El entró y se quedó con ellos. Y estando a la mesa, tomó el pan y pronunció la bendición; luego lo partió y se lo dio. Entonces los ojos de los discípulos se abrieron y lo reconocieron, pero él había desaparecido de su vista. (Lucas 24, 13-35)
Los discípulos lo reconocieron al partir el pan. Los primeros cristianos llamaban a la Misa “la fracción del pan”. Desde entonces, los creyentes reconocemos a Jesús presente en el Pan de Vida. Pero estos discípulos habían experimentado también otra forma de la presencia de Jesús:
«¿No ardía acaso nuestro corazón, mientras nos hablaba en el camino y nos explicaba las Escrituras?» (Lucas 24, 13-35)
La Eucaristía es una doble mesa de la que se alimenta nuestra fe: la mesa de la Palabra de Dios y la mesa del Cuerpo y la Sangre de Cristo.

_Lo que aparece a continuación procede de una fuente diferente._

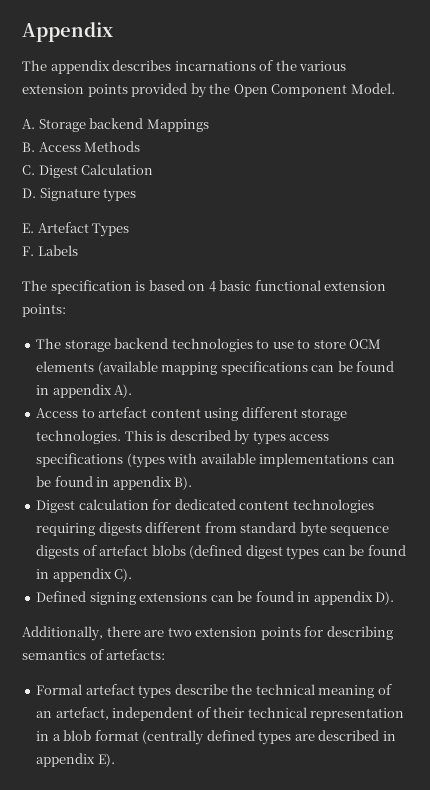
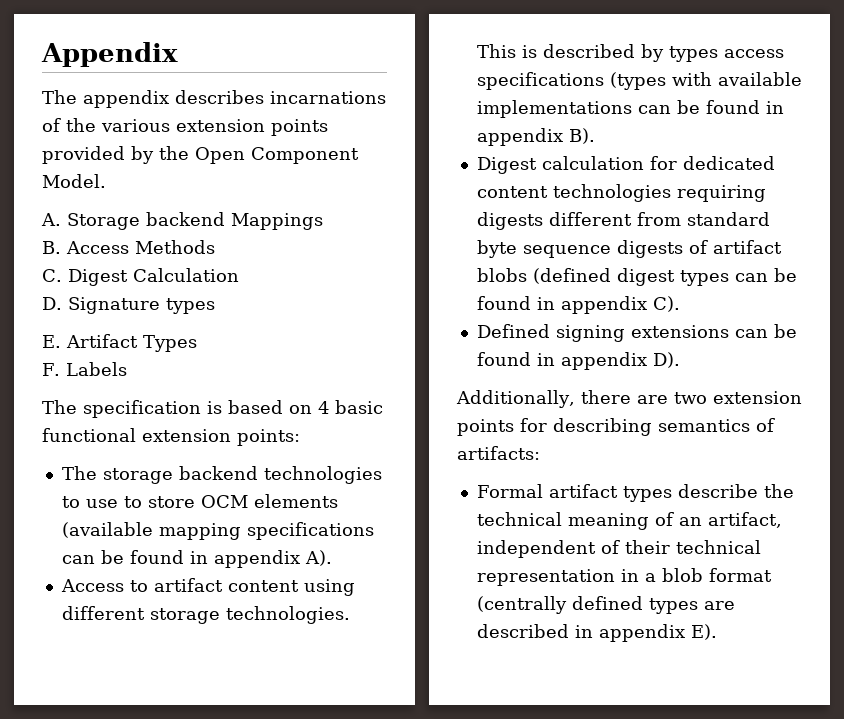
[37,222,89,233] Artefact -> [66,334,138,348] Artifact
[98,407,148,418] artefact -> [153,578,223,592] artifact
[99,545,149,556] artefact -> [712,240,782,254] artifact
[106,649,166,660] artefacts: -> [457,446,540,460] artifacts:
[85,684,135,695] artefact -> [548,484,618,498] artifact
[55,707,109,720] artefact, -> [707,512,782,528] artifact,

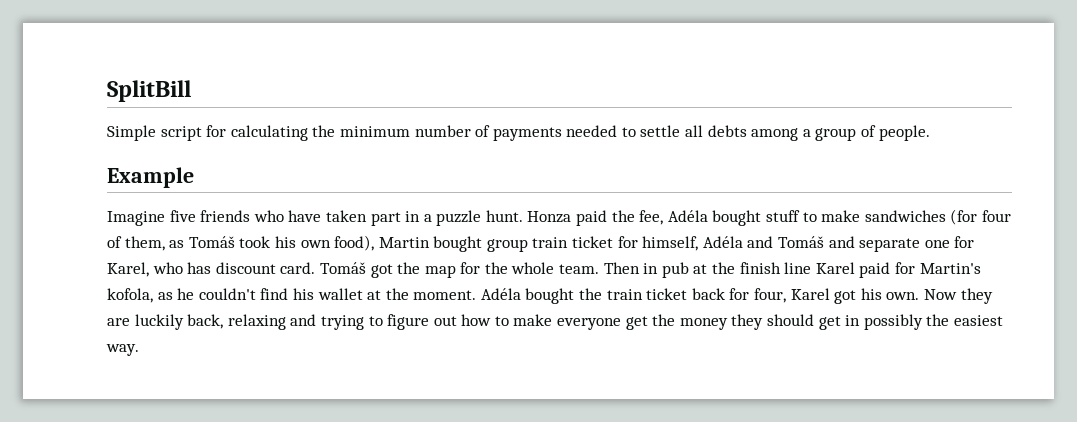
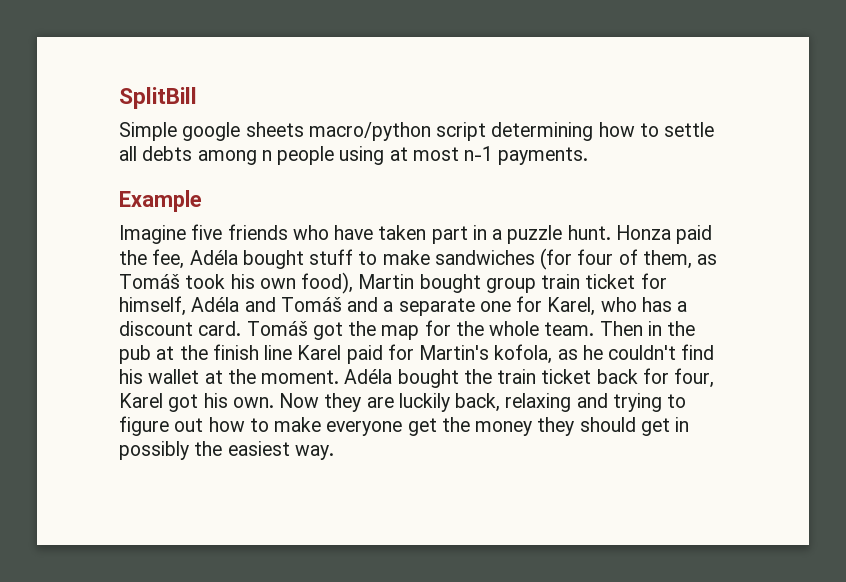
[160,125,618,141] script for calculating the minimum number of payments needed -> [182,122,635,141] google sheets macro/python script determining how
[802,125,930,141] a group of people. -> [261,146,589,165] n people using at most n-1 payments.
(855, 242) none -> [383,301,394,312] a
(212, 268) none -> [677,301,688,312] a
(659, 268) none -> [667,321,696,336] the

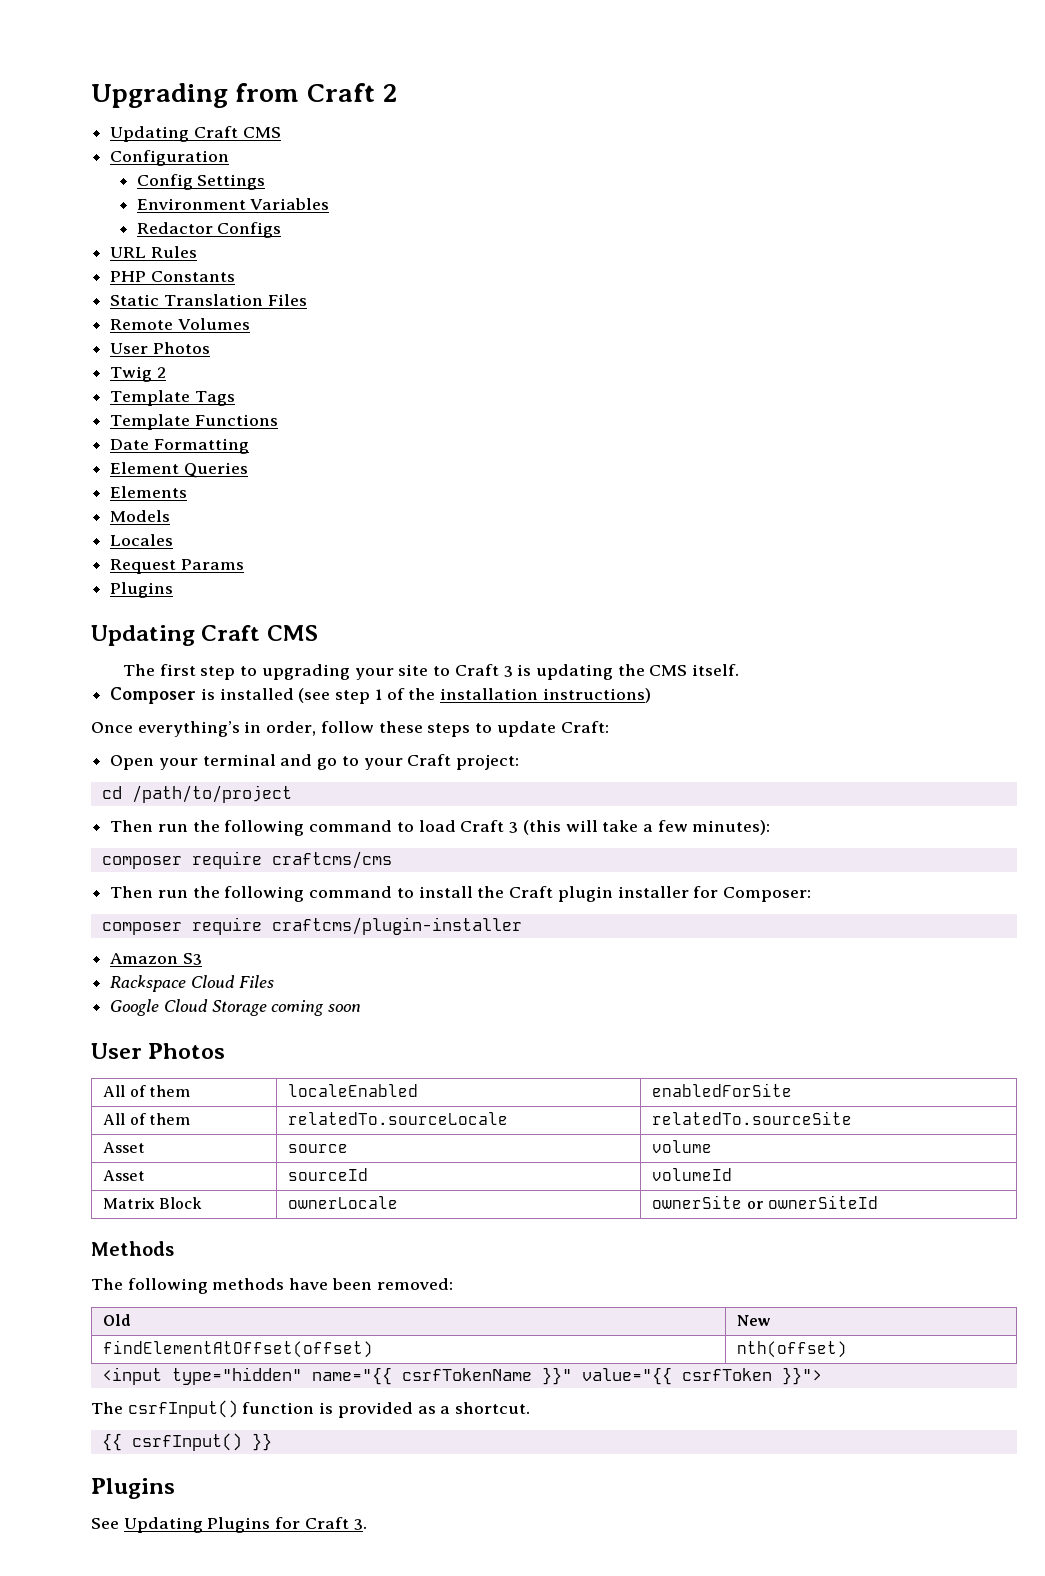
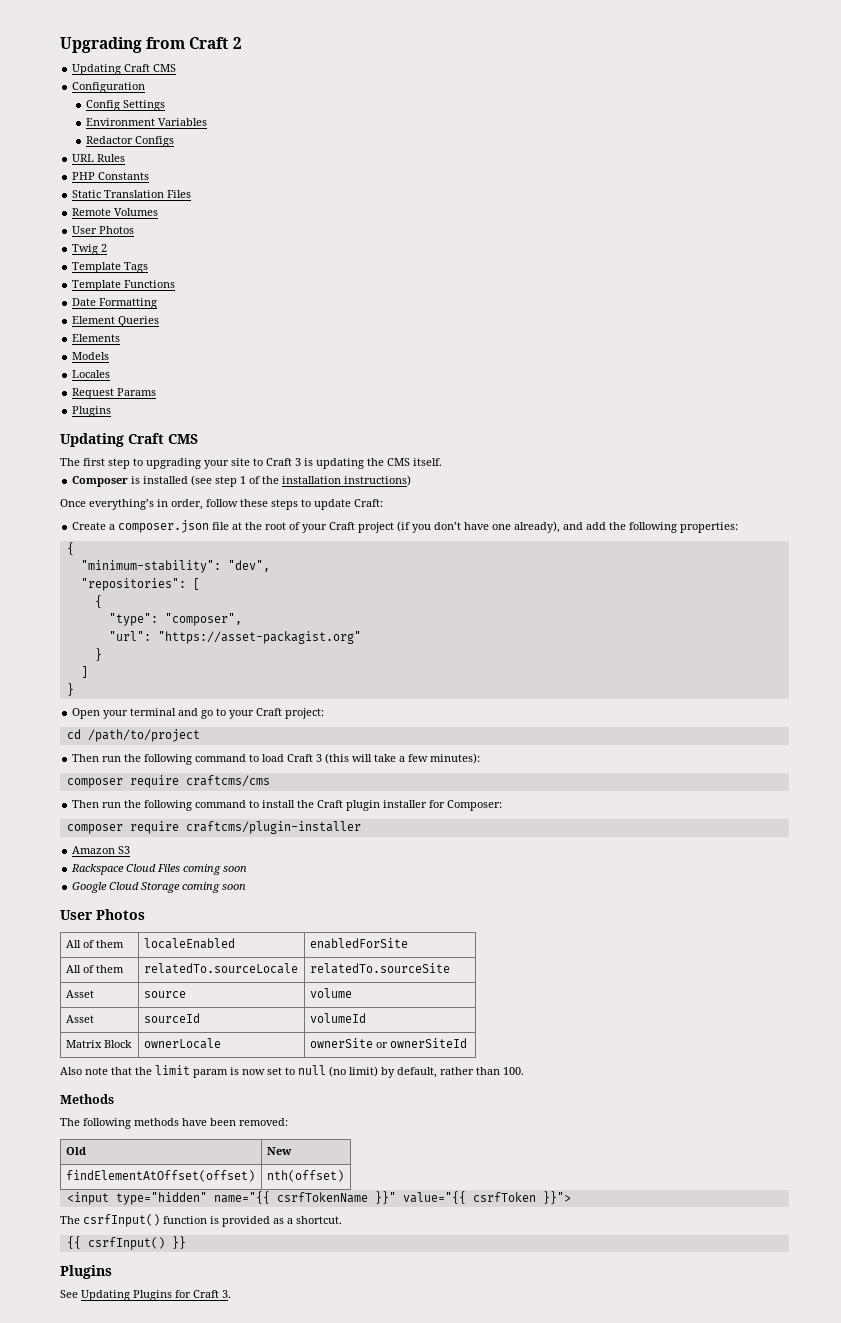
(609, 727) none -> [72,520,739,533] [66,542,74,555] [80,560,270,573] [80,578,200,591] [94,595,102,608] [108,613,242,626] [108,631,361,644] [94,648,102,661] [80,666,88,678] [66,683,74,696] // Create a composer.json file at the root of your Craft project (if you don’t have one already), and add the following properties: // { // "minimum-stability": "dev", // "repositories": [ // { // "type": "composer", // "url": "https://asset-packagist.org" // } // ] // }
(274, 981) none -> [183,864,248,875] coming soon
(878, 1202) none -> [60,1065,524,1078] // Also note that the limit param is now set to null (no limit) by default, rather than 100.

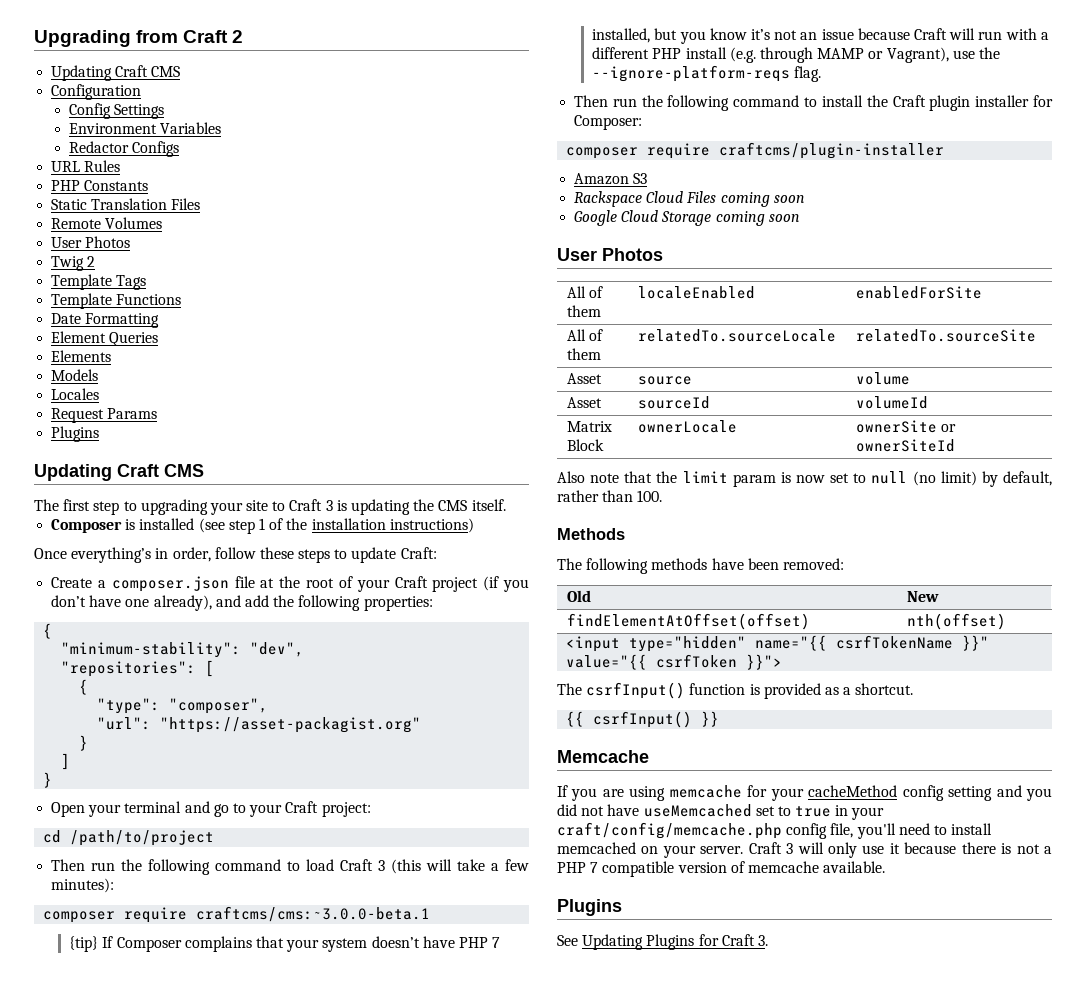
[185,775,270,787] craftcms/cms -> [196,906,431,922] [69,936,501,952] [592,28,1049,44] [592,47,1000,63] [592,65,822,82] craftcms/cms:~3.0.0-beta.1 // {tip} If Composer complains that your system doesn’t have PHP 7 installed, but you know it’s not an issue because Craft will run with a different PHP install (e.g. through MAMP or Vagrant), use the --ignore-platform-reqs flag.
(186, 1242) none -> [557,750,649,763] [557,785,1052,801] [557,804,885,820] [557,822,993,839] [557,842,1052,858] [557,861,886,877] // Memcache // If you are using memcache for your cacheMethod config setting and you did not have useMemcached set to true in your craft/config/memcache.php config file, you'll need to install memcached on your server. Craft 3 will only use it because there is not a PHP 7 compatible version of memcache available.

La Eucaristía es “nuestra Pascua Dominical”, nuestro encuentro con Cristo resucitado.
Y Él se hará presente allí donde se proclame su Palabra y el sacerdote vuelva a decir, sobre el pan y el vino, las palabras de la consagración. Allí está lo esencial. Todo esto puede ser en un entorno más o menos atrayente, con un sacerdote que predique y rece con reverencia y ardor o en un tono cansino y desgastado; en medio de una comunidad viva y participativa o más bien pasiva y quieta; en una iglesia desbordante de gente o en una capillita de campo con un puñado de personas… pero en una u otra situación el Señor se hará siempre presente con su Palabra, con su Cuerpo y su Sangre, para renovar y fortalecer nuestra fe, nuestra esperanza y nuestra caridad.
Hermano, hermana, que te has alejado o sientes la tentación de apartarte… no sé lo que esperabas, no sé lo que te ha desilusionado o lastimado. Más allá de todo eso, sigue a los discípulos de Emaús:
En ese mismo momento, se pusieron en camino y regresaron a Jerusalén. Allí encontraron reunidos a los Once y a los demás que estaban con ellos (Lucas 24, 13-35)
Anímate y vuelve a la comunidad, porque aunque pienses que nadie te espera, hay Alguien que siempre te espera y te seguirá esperando y es el Señor que nos reúne en comunión y nos envía al mundo.
Amigas y amigos: gracias por su atención. Que los bendiga Dios todopoderoso: Padre, Hijo y Espíritu Santo. Amén.